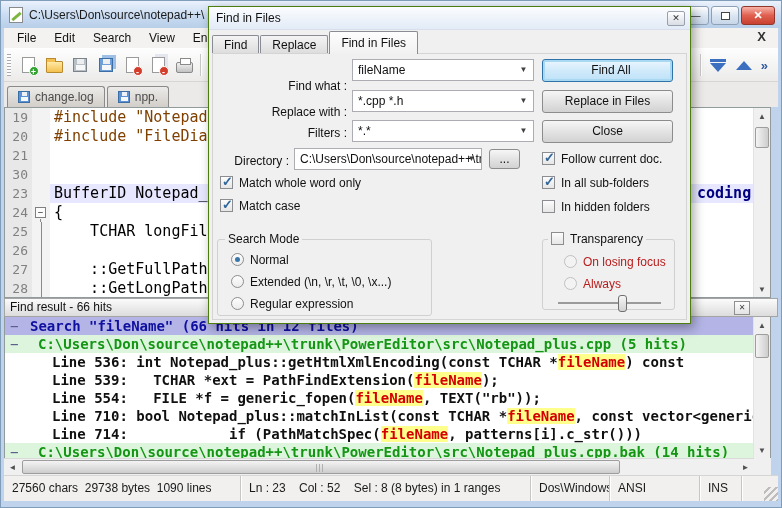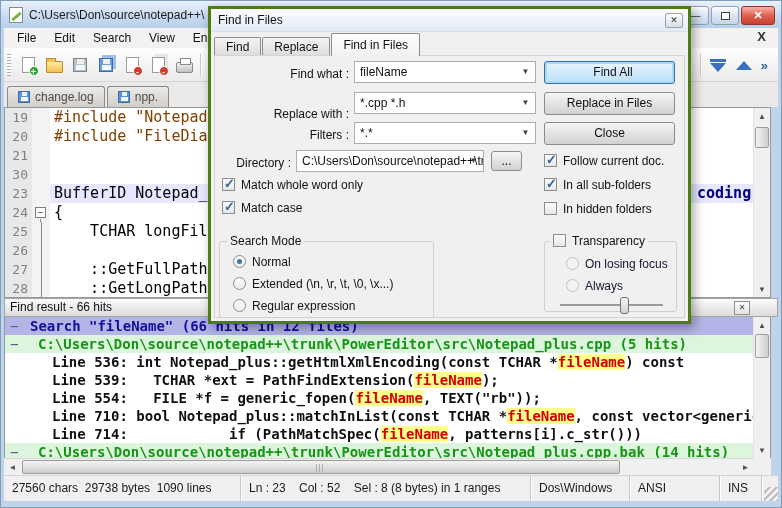--- a/index.html
+++ b/index.html
@@ -117,21 +117,21 @@
   .sb-corner{position:absolute;left:753px;top:457px;width:17px;height:17px;background:#f0f0f0;}
   
   .statusbar{position:absolute;left:3px;top:474px;right:3px;height:26px;background:#f1f0ef;
     border-top:1px solid #d5d5d5;display:flex;align-items:center;color:#1a1a1a;}
   .st{height:100%;line-height:25px;padding-left:8px;border-right:1px solid #c6c6c6;box-shadow:1px 0 0 #fff;
     white-space:pre;overflow:hidden;flex:0 0 auto;}
   .grip{margin-left:auto;width:14px;height:14px;align-self:flex-end;
     background:repeating-linear-gradient(135deg,transparent 0 3px,#bdbdbd 3px 5px);}
   
   .dialog{position:absolute;left:207px;top:5px;width:483px;height:318px;background:#f0f0f0;
-    border:3px solid #4d7c0f;box-shadow:3px 4px 10px rgba(0,0,0,.35);z-index:10;}
+    border:1px solid #4d7c0f;box-shadow:3px 4px 10px rgba(0,0,0,.35);z-index:10;}
   .dlg-title{height:23px;background:linear-gradient(#fbfcfe,#e2ebf7);border-bottom:1px solid #d7dfea;
     padding-left:7px;line-height:22px;}
   .dlg-close{position:absolute;top:4px;right:5px;width:18px;height:15px;border:1px solid #98a0ac;border-radius:2px;
     background:linear-gradient(#fff,#d9dee5);text-align:center;font-size:9px;line-height:13px;color:#333;}
   .dlg-tabs{position:absolute;left:3px;top:24px;height:23px;display:flex;align-items:flex-end;}
   .dtab{height:19px;padding:0 11px;background:linear-gradient(#f4f4f4,#dcdcdc);border:1px solid #898c95;
     border-bottom:none;border-radius:2px 2px 0 0;line-height:19px;margin-right:1px;}
   .dtab.active{height:23px;background:linear-gradient(#fdfdfd,#f1f1f1);line-height:22px;z-index:2;}
   .dlg-page{position:absolute;left:3px;right:3px;top:46px;bottom:3px;border:1px solid #d4d4d4;background:#f0f0f0;}
   .abs{position:absolute;}
@@ -146,21 +146,21 @@
     background:linear-gradient(#ecf6fd,#d3ebfb 45%,#bce1f8);}
   .btn.browse{width:31px;height:20px;line-height:18px;}
   .cbrow{display:flex;align-items:flex-start;height:16px;}
   .cb{width:13px;height:13px;border:1px solid #8b8d90;background:linear-gradient(#fcfcfc,#e6e6e6);
     position:relative;margin-right:6px;flex:0 0 auto;}
   .cb.checked::after{content:"✓";position:absolute;left:1px;top:-3px;font-size:13px;font-weight:bold;color:#31679c;}
   .rb{width:13px;height:13px;border-radius:50%;border:1px solid #8b8d90;background:linear-gradient(#fdfdfd,#ececec);
     position:relative;margin-right:6px;flex:0 0 auto;}
   .rb.sel::after{content:"";position:absolute;inset:3px;border-radius:50%;background:#3a76a9;}
   .rb.disabled{border-color:#c0c0c0;background:#f3f3f3;}
-  .dim{color:#0f172a;}
+  .dim{color:#b91c1c;}
   .grp{border:1px solid #d0d0d0;border-radius:3px;}
   .grp-label{background:#f0f0f0;padding:0 3px;line-height:14px;}
   .slider-track{position:absolute;left:0;right:0;top:7px;height:2px;background:#9a9a9a;}
   .slider-thumb{position:absolute;left:58%;top:0;width:9px;height:17px;border:1px solid #707070;border-radius:3px;
     background:linear-gradient(#f6f6f6,#d2d2d2);}
 </style>
 </head>
 <body>
 
 <div id="app">
@@ -331,39 +331,39 @@
   <div class="hscroll">
     <div class="h-arrow" style="left:0;">◄</div>
     <div class="h-thumb"></div>
     <div class="h-arrow" style="right:0;">►</div>
   </div>
   <div class="sb-corner"></div>
 
   <div class="statusbar">
     <span class="st" style="width:237px;">27560 chars  29738 bytes  1090 lines</span>
     <span class="st" style="width:290px;">Ln : 23    Col : 52    Sel : 8 (8 bytes) in 1 ranges</span>
-    <span class="st" style="width:99px;">Dos\Windows</span>
+    <span class="st" style="width:79px;">Dos\Windows</span>
     <span class="st" style="width:90px;">ANSI</span>
     <span class="st" style="width:42px;">INS</span>
     <span class="grip"></span>
   </div>
 
   <div class="dialog">
     <div class="dlg-title">
       <span>Find in Files</span>
       <span class="dlg-close">✕</span>
     </div>
     <div class="dlg-tabs">
       <span class="dtab">Find</span>
       <span class="dtab">Replace</span>
       <span class="dtab active">Find in Files</span>
     </div>
     <div class="dlg-page"></div>
 
-    <span class="abs lbl" style="left:0;width:138px;top:57px;">Find what :</span>
+    <span class="abs lbl" style="left:0;width:138px;top:71px;">Find what :</span>
     <div class="abs combo" style="left:143px;top:52px;width:182px;">
       <span>fileName</span>
       <span class="arr">▼</span>
     </div>
 
     <span class="abs lbl" style="left:0;width:138px;top:97px;">Replace with :</span>
     <div class="abs combo" style="left:143px;top:83px;width:182px;">
       <span>*.cpp *.h</span>
       <span class="arr">▼</span>
     </div>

......

**ACTIVITY**
Output each line of the records exactly. Any picture is skipped.

**RESULT**
--- a/index.html
+++ b/index.html
@@ -117,21 +117,21 @@
   .sb-corner{position:absolute;left:753px;top:457px;width:17px;height:17px;background:#f0f0f0;}
   
   .statusbar{position:absolute;left:3px;top:474px;right:3px;height:26px;background:#f1f0ef;
     border-top:1px solid #d5d5d5;display:flex;align-items:center;color:#1a1a1a;}
   .st{height:100%;line-height:25px;padding-left:8px;border-right:1px solid #c6c6c6;box-shadow:1px 0 0 #fff;
     white-space:pre;overflow:hidden;flex:0 0 auto;}
   .grip{margin-left:auto;width:14px;height:14px;align-self:flex-end;
     background:repeating-linear-gradient(135deg,transparent 0 3px,#bdbdbd 3px 5px);}
   
   .dialog{position:absolute;left:207px;top:5px;width:483px;height:318px;background:#f0f0f0;
-    border:3px solid #4d7c0f;box-shadow:3px 4px 10px rgba(0,0,0,.35);z-index:10;}
+    border:1px solid #4d7c0f;box-shadow:3px 4px 10px rgba(0,0,0,.35);z-index:10;}
   .dlg-title{height:23px;background:linear-gradient(#fbfcfe,#e2ebf7);border-bottom:1px solid #d7dfea;
     padding-left:7px;line-height:22px;}
   .dlg-close{position:absolute;top:4px;right:5px;width:18px;height:15px;border:1px solid #98a0ac;border-radius:2px;
     background:linear-gradient(#fff,#d9dee5);text-align:center;font-size:9px;line-height:13px;color:#333;}
   .dlg-tabs{position:absolute;left:3px;top:24px;height:23px;display:flex;align-items:flex-end;}
   .dtab{height:19px;padding:0 11px;background:linear-gradient(#f4f4f4,#dcdcdc);border:1px solid #898c95;
     border-bottom:none;border-radius:2px 2px 0 0;line-height:19px;margin-right:1px;}
   .dtab.active{height:23px;background:linear-gradient(#fdfdfd,#f1f1f1);line-height:22px;z-index:2;}
   .dlg-page{position:absolute;left:3px;right:3px;top:46px;bottom:3px;border:1px solid #d4d4d4;background:#f0f0f0;}
   .abs{position:absolute;}
@@ -146,21 +146,21 @@
     background:linear-gradient(#ecf6fd,#d3ebfb 45%,#bce1f8);}
   .btn.browse{width:31px;height:20px;line-height:18px;}
   .cbrow{display:flex;align-items:flex-start;height:16px;}
   .cb{width:13px;height:13px;border:1px solid #8b8d90;background:linear-gradient(#fcfcfc,#e6e6e6);
     position:relative;margin-right:6px;flex:0 0 auto;}
   .cb.checked::after{content:"✓";position:absolute;left:1px;top:-3px;font-size:13px;font-weight:bold;color:#31679c;}
   .rb{width:13px;height:13px;border-radius:50%;border:1px solid #8b8d90;background:linear-gradient(#fdfdfd,#ececec);
     position:relative;margin-right:6px;flex:0 0 auto;}
   .rb.sel::after{content:"";position:absolute;inset:3px;border-radius:50%;background:#3a76a9;}
   .rb.disabled{border-color:#c0c0c0;background:#f3f3f3;}
-  .dim{color:#0f172a;}
+  .dim{color:#b91c1c;}
   .grp{border:1px solid #d0d0d0;border-radius:3px;}
   .grp-label{background:#f0f0f0;padding:0 3px;line-height:14px;}
   .slider-track{position:absolute;left:0;right:0;top:7px;height:2px;background:#9a9a9a;}
   .slider-thumb{position:absolute;left:58%;top:0;width:9px;height:17px;border:1px solid #707070;border-radius:3px;
     background:linear-gradient(#f6f6f6,#d2d2d2);}
 </style>
 </head>
 <body>
 
 <div id="app">
@@ -331,39 +331,39 @@
   <div class="hscroll">
     <div class="h-arrow" style="left:0;">◄</div>
     <div class="h-thumb"></div>
     <div class="h-arrow" style="right:0;">►</div>
   </div>
   <div class="sb-corner"></div>
 
   <div class="statusbar">
     <span class="st" style="width:237px;">27560 chars  29738 bytes  1090 lines</span>
     <span class="st" style="width:290px;">Ln : 23    Col : 52    Sel : 8 (8 bytes) in 1 ranges</span>
-    <span class="st" style="width:99px;">Dos\Windows</span>
+    <span class="st" style="width:79px;">Dos\Windows</span>
     <span class="st" style="width:90px;">ANSI</span>
     <span class="st" style="width:42px;">INS</span>
     <span class="grip"></span>
   </div>
 
   <div class="dialog">
     <div class="dlg-title">
       <span>Find in Files</span>
       <span class="dlg-close">✕</span>
     </div>
     <div class="dlg-tabs">
       <span class="dtab">Find</span>
       <span class="dtab">Replace</span>
       <span class="dtab active">Find in Files</span>
     </div>
     <div class="dlg-page"></div>
 
-    <span class="abs lbl" style="left:0;width:138px;top:57px;">Find what :</span>
+    <span class="abs lbl" style="left:0;width:138px;top:71px;">Find what :</span>
     <div class="abs combo" style="left:143px;top:52px;width:182px;">
       <span>fileName</span>
       <span class="arr">▼</span>
     </div>
 
     <span class="abs lbl" style="left:0;width:138px;top:97px;">Replace with :</span>
     <div class="abs combo" style="left:143px;top:83px;width:182px;">
       <span>*.cpp *.h</span>
       <span class="arr">▼</span>
     </div>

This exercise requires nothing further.